Reputation: 1
I have a python list of torch_geometric.data.Data objects (each one representing a graph). There is no easy way for me to access original raw files for this data: I just have the list. I need to turn this list of Data objects into a torch_geometric.data.InMemoryDataset or torch_geometric.data.Dataset object in order to integrate it with a larger code base which I did not write. How do I do this?
To be clear, I know that one can use a list of Data objects to make a torch_geometric.data.DataLoader object. But, I specifically need a Dataset object, not a DataLoader object, as the larger code base does some additional processing steps on Dataset objects before turning them into loaders.
I don't understand why PyG makes this so difficult. Should there not be a very easy way to do this?

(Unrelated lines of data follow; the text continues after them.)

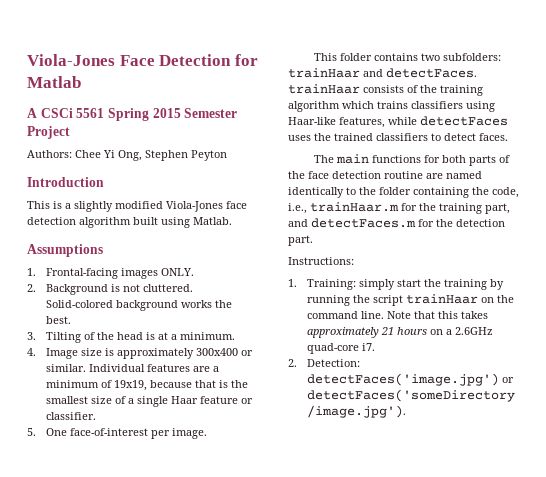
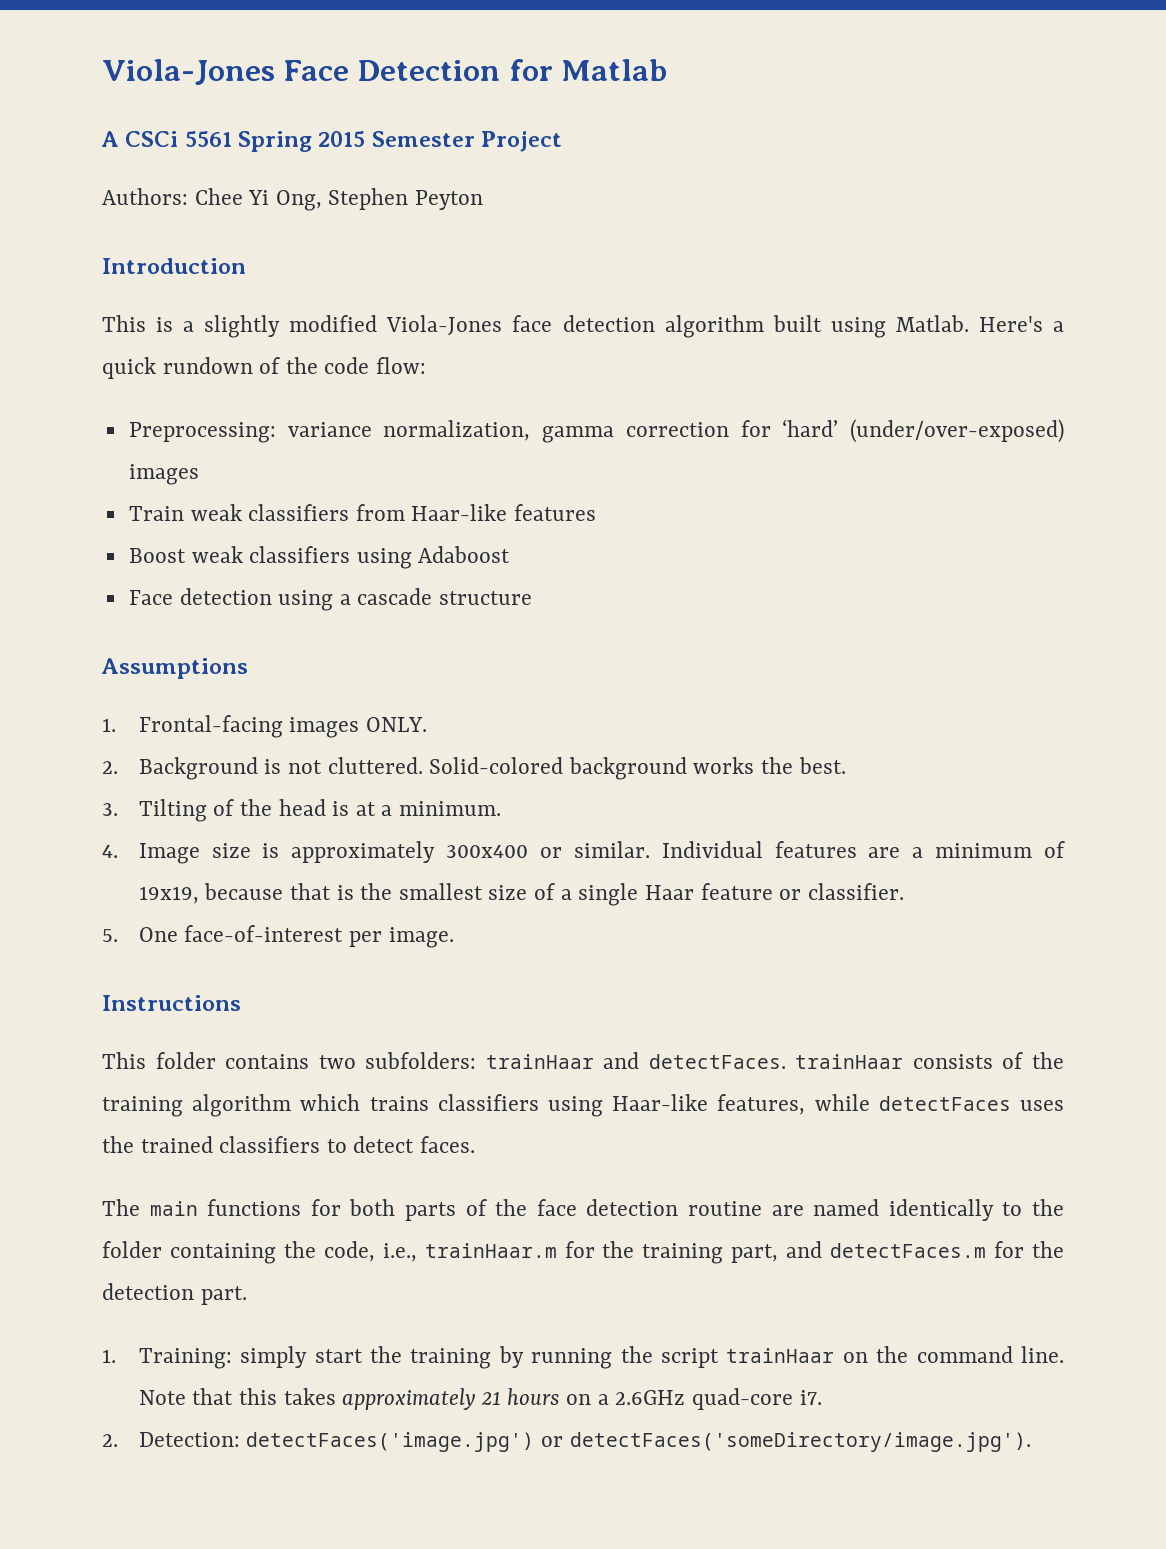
+ Here's a quick rundown of the code flow:
+ Preprocessing: variance normalization, gamma correction for ‘hard’ (under/over-exposed) images
+ Train weak classifiers from Haar-like features
+ Boost weak classifiers using Adaboost
+ Face detection using a cascade structure
+ Instructions
- Instructions:

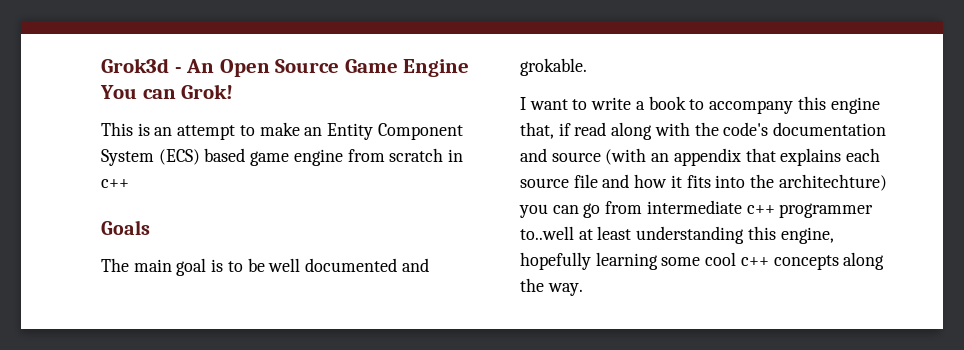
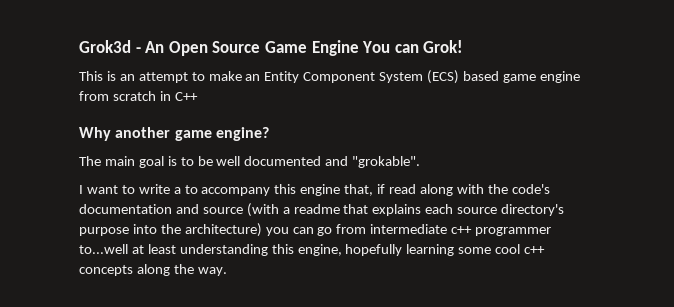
- This is an attempt to make an Entity Component System (ECS) based game engine from scratch in c++
- Goals
+ This is an attempt to make an Entity Component System (ECS) based game engine from scratch in C++
+ Why another game engine?
- The main goal is to be well documented and grokable.
+ The main goal is to be well documented and "grokable".
- I want to write a book to accompany this engine that, if read along with the code's documentation and source (with an appendix that explains each source file and how it fits into the architechture) you can go from intermediate c++ programmer to..well at least understanding this engine, hopefully learning some cool c++ concepts along the way.
+ I want to write a to accompany this engine that, if read along with the code's documentation and source (with a readme that explains each source directory's purpose into the architecture) you can go from intermediate c++ programmer to...well at least understanding this engine, hopefully learning some cool c++ concepts along the way.

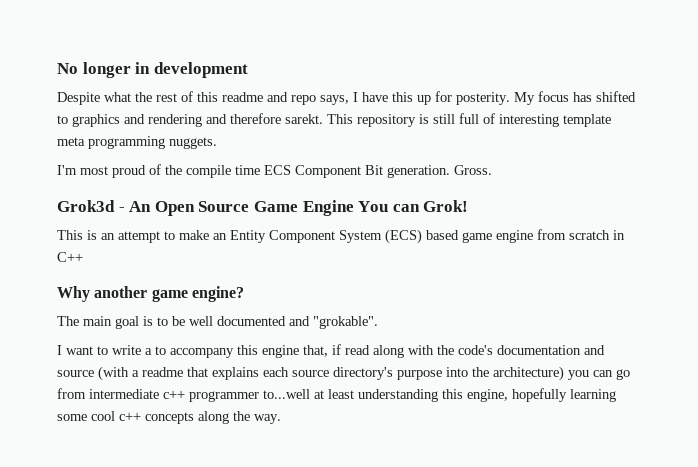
+ No longer in development
+ Despite what the rest of this readme and repo says, I have this up for posterity. My focus has shifted to graphics and rendering and therefore sarekt. This repository is still full of interesting template meta programming nuggets.
+ I'm most proud of the compile time ECS Component Bit generation. Gross.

I tried using a simple CustomDataset class
class CustomDataset(InMemoryDataset):
def __init__(self, data):
super().__init__()
self.data = data
def __len__(self):
return len(self.data)
def __getitem__(self, idx):
sample = self.data[idx]
return sample
and it gave me a KeyIndex error when trying to get the Data object at index 0. I also tried a version of the above code where the super class is Dataset as opposed to InMemoryDataset but I couldn't figure out how to make the collate method work.
Upvotes: 0
Views: 329
Reputation: 19
I made some edits to the CustomDataset code you provided, which might help you:
class CustomDataset(InMemoryDataset):
def __init__(self, listOfDataObjects):
super().__init__()
self.data, self.slices = self.collate(listOfDataObjects)
def __len__(self):
return len(self.slices)
def __getitem__(self, idx):
sample = self.get(idx)
return sample
A list of Data objects is inefficient to store. That's why collation is done most of the time at the end of the initialization. To retrieve items from the data, you can't index the collated Data object, this will result in a KeyIndexError like you experienced. However, Pytorch Geometric InMemoryDataset implemented a get
method that does the indexing for you! They use a separate
method that can handle the collated objects and uses the slices provided to separate the indexed object from the collated object.
Upvotes: 0